We report the successful application of external fiducial marker–based 3D to 2D registration and fusion of x-ray and MR images for targeted endomyocardial injection in a model of myocardial infarction. The target registration error was 3.2±2.6 mm, with 75% of injections within 4.1 mm of the XFM-predicted location. Our approach likely can be applied without the need for a combined x-ray/MRI suite, without additional optical tracking or electroanatomic mapping hard-ware, and does not restrict operators in their choice of catheters or devices. It is potentially generalizable to other endovascular applications and can be combined with electroanatomic mapping, if desired. The present data suggest that the safety and efficacy of this approach for performing targeted endomyocardial delivery should be evaluated further in the clinical setting.

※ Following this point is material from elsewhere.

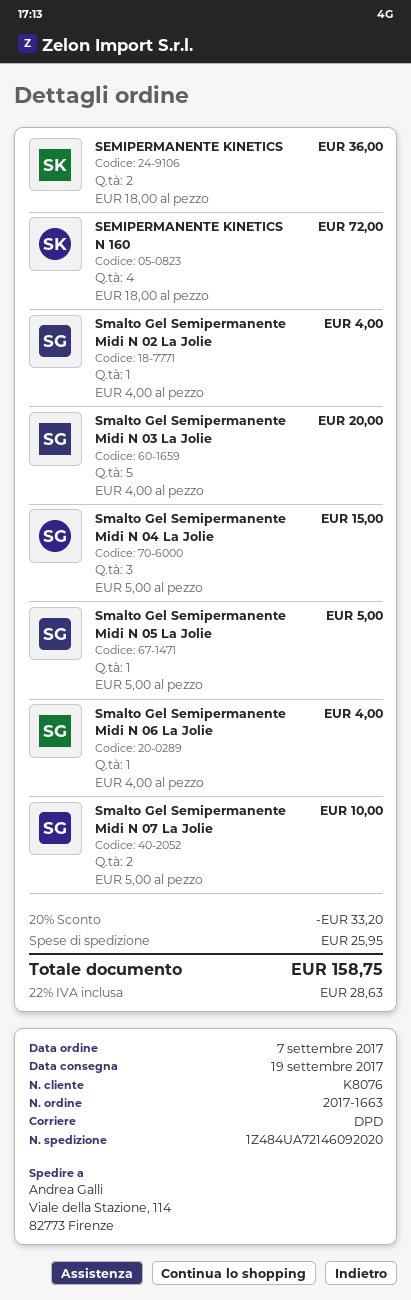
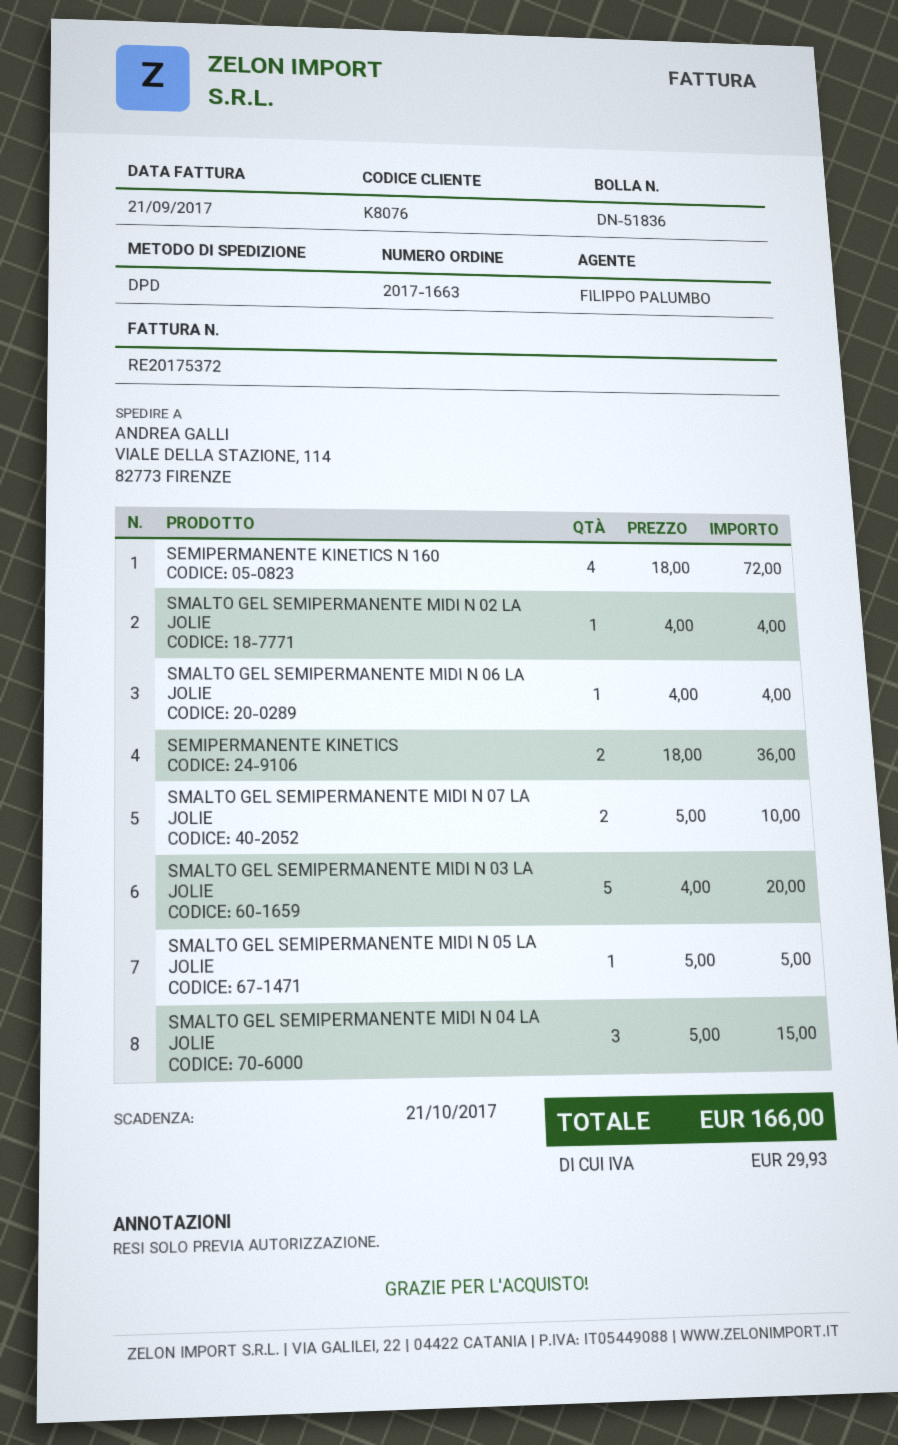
discount: 20% = 33.20 -> none
shipping: 25.95 -> none
tax: 28.63 -> 29.93
total: 158.75 -> 166.00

Magnetic resonance imaging (MRI) provides superb imaging of heart function and pathology, but MRI-guided interventional procedures remain technically challenging for want of clinical-grade catheter devices. X-ray fluoroscopy, despite its high temporal and spatial resolution, provides only limited depiction of myocardial viability and function and appears inadequate to guide spatially precise myocardial injections. With the use of skin markers to register image data from the 2 separate imaging modalities and to correct for patient movement, this work combines 3-dimensional features of interest with real-time 2-dimensional x-ray imaging, called x-ray fused with MRI (XFM). This report demonstrates the feasibility of accurate XFM-guided endomyocardial injections in a pig model of myocardial infarction. The x-ray permits simple manipulation of injection catheters; the superimposed MRI data provide information about the spatial position of the myocardial infarcts and about the location of “danger zones” where the myocardium is considered too thin for safe injection. This method combines the strengths of x-ray and MRI to help operators navigate devices and deliver targeted therapy to the left ventricle. XFM may have other applications in enhancing the x-ray–guided catheter treatment of heart disease.
We thank Victor J. Wright, William H. Schenke, Joni Taylor, Kathryn Hope, Katherine Lucas, and Karena M. Gildea for technical assistance; Stephanie Webber, Wendy Naimark, Erik Sperry, and Maria Palasis of Boston Scientific Corporation for providing Stilletto injection systems; Stasia A. Anderson, Naheed Banu, and Joseph A. Frank for cell processing; and Peter Kellman for the phase-sensitive inversion recovery pulse sequence.
Sources of Funding
This work was supported by National Institutes of Health grants Z01-HL004608-06 (Dr McVeigh) and Z01-HL005062-04 (Dr Lederman).